• Exercise prompt:
Repeat exactly the lines below that lie between the line with "[107,127,208,143] [107,173,561,192] [107,200,568,219]" and the line with "[107,1103,163,1122] Bekijk ->", counting both of those lines as part of the answer.

• The data:
----
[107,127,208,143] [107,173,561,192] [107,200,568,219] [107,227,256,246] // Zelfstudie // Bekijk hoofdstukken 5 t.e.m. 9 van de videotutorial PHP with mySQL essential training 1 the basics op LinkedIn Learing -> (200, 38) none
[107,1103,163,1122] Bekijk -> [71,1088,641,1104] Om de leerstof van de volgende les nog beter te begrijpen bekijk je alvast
----
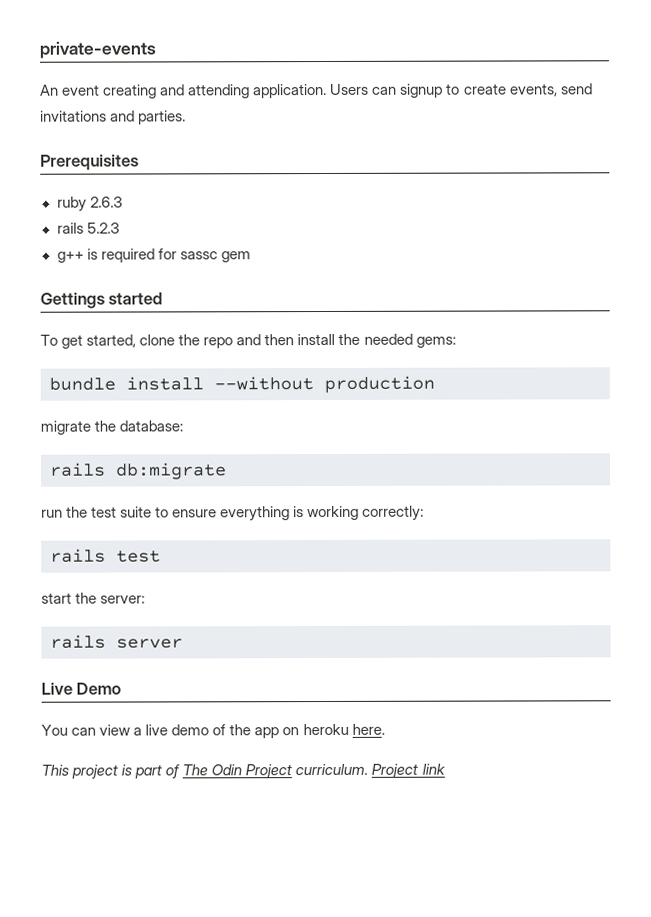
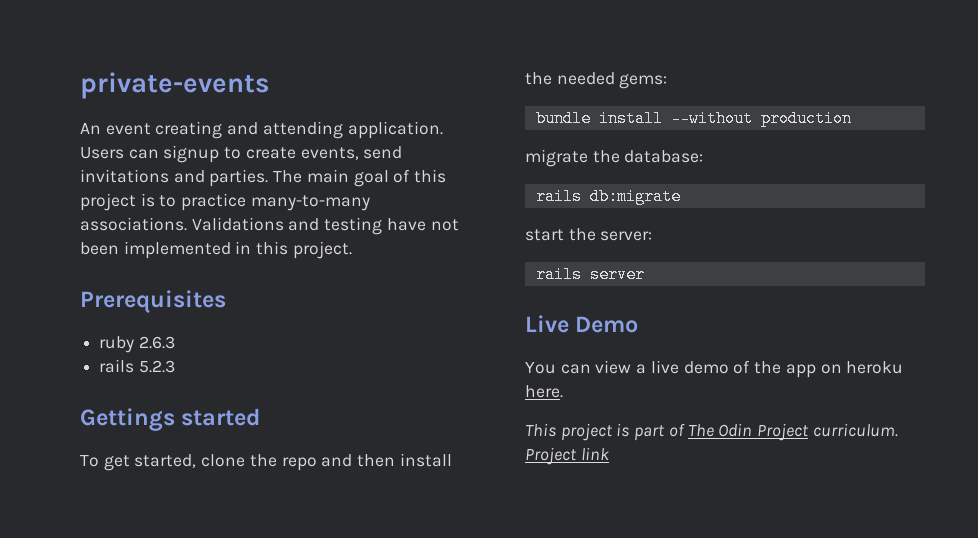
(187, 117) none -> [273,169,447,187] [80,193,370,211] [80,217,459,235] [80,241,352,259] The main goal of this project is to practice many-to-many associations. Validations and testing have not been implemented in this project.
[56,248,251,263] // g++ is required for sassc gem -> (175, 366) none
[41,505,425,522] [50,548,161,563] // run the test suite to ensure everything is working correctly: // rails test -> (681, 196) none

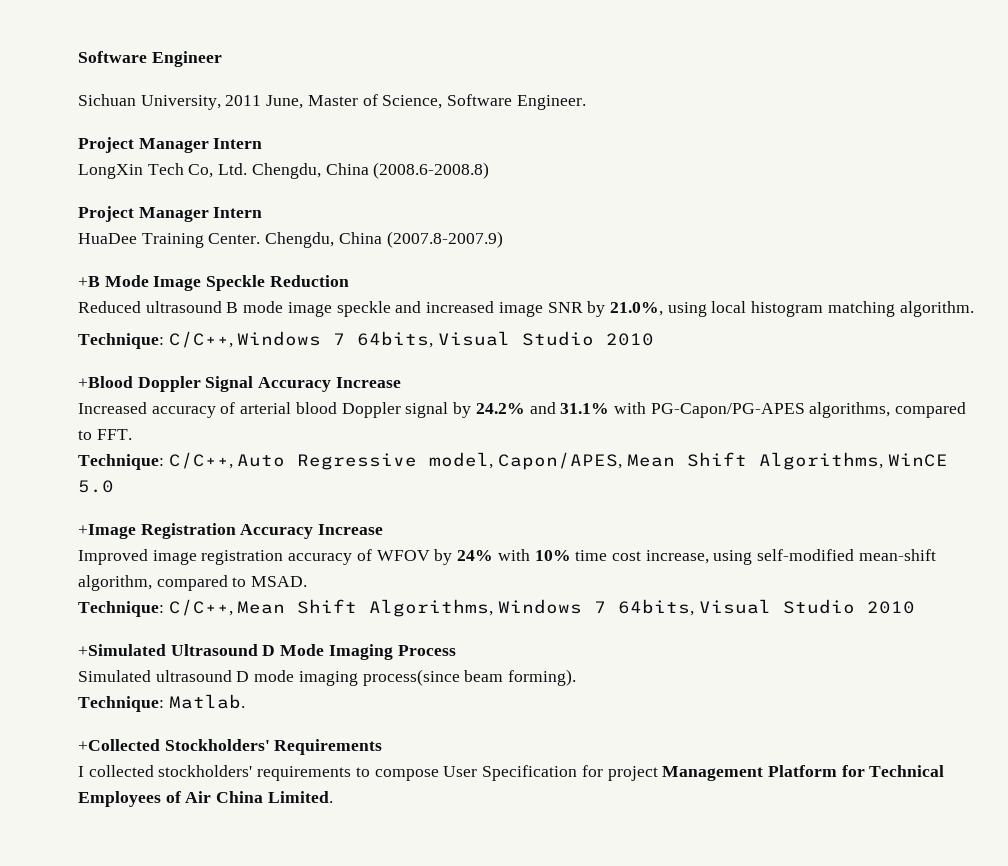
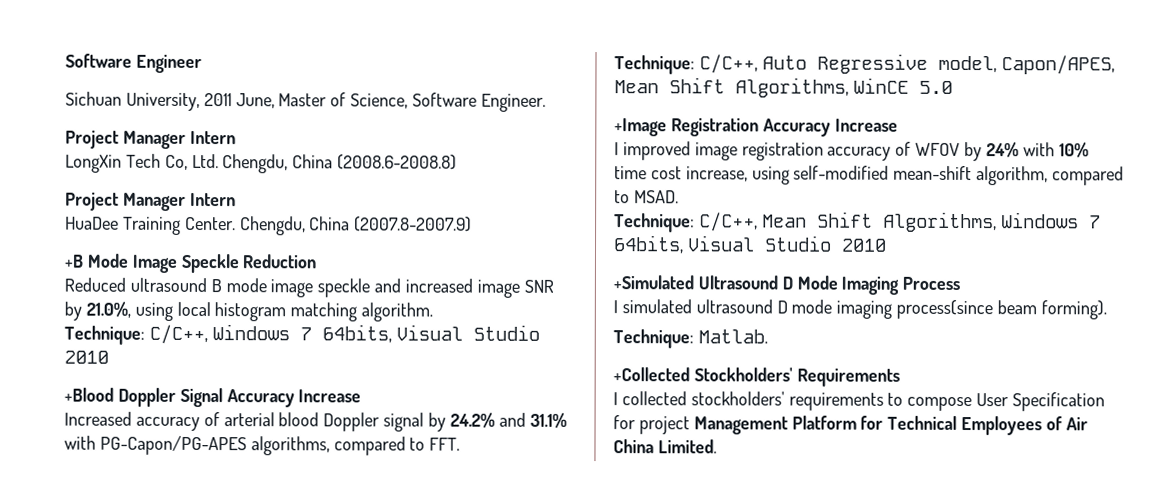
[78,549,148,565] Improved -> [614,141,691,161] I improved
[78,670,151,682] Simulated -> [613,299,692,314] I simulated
----
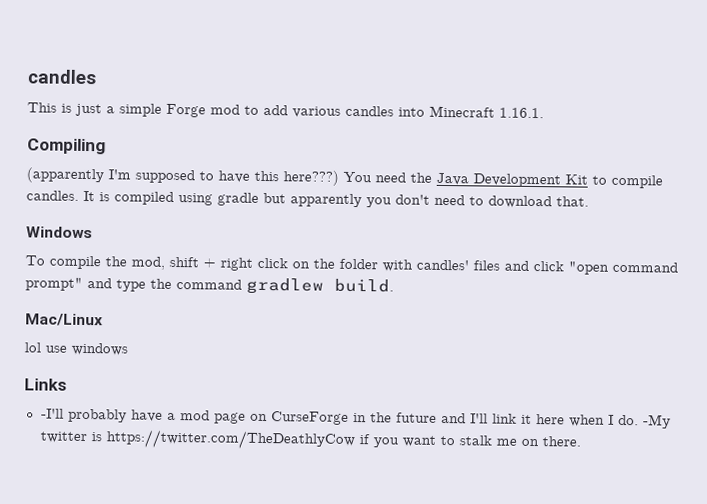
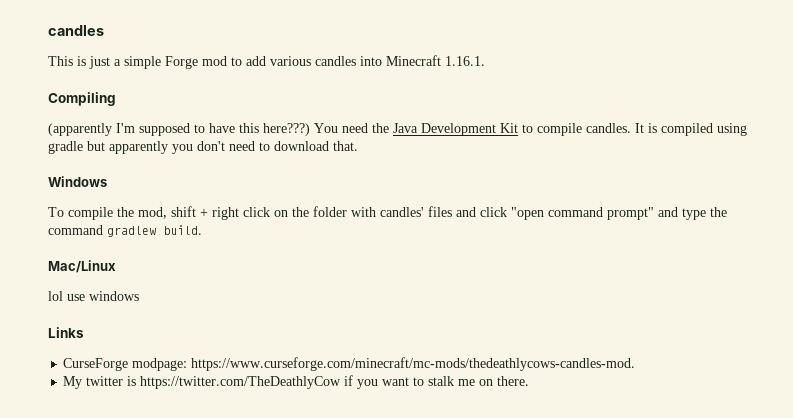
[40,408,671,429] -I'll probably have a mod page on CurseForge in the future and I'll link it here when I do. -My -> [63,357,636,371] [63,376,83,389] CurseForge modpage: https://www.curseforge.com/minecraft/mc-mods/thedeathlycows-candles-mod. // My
----
• Task response:
[107,127,208,143] [107,173,561,192] [107,200,568,219] [107,227,256,246] // Zelfstudie // Bekijk hoofdstukken 5 t.e.m. 9 van de videotutorial PHP with mySQL essential training 1 the basics op LinkedIn Learing -> (200, 38) none
[107,1103,163,1122] Bekijk -> [71,1088,641,1104] Om de leerstof van de volgende les nog beter te begrijpen bekijk je alvast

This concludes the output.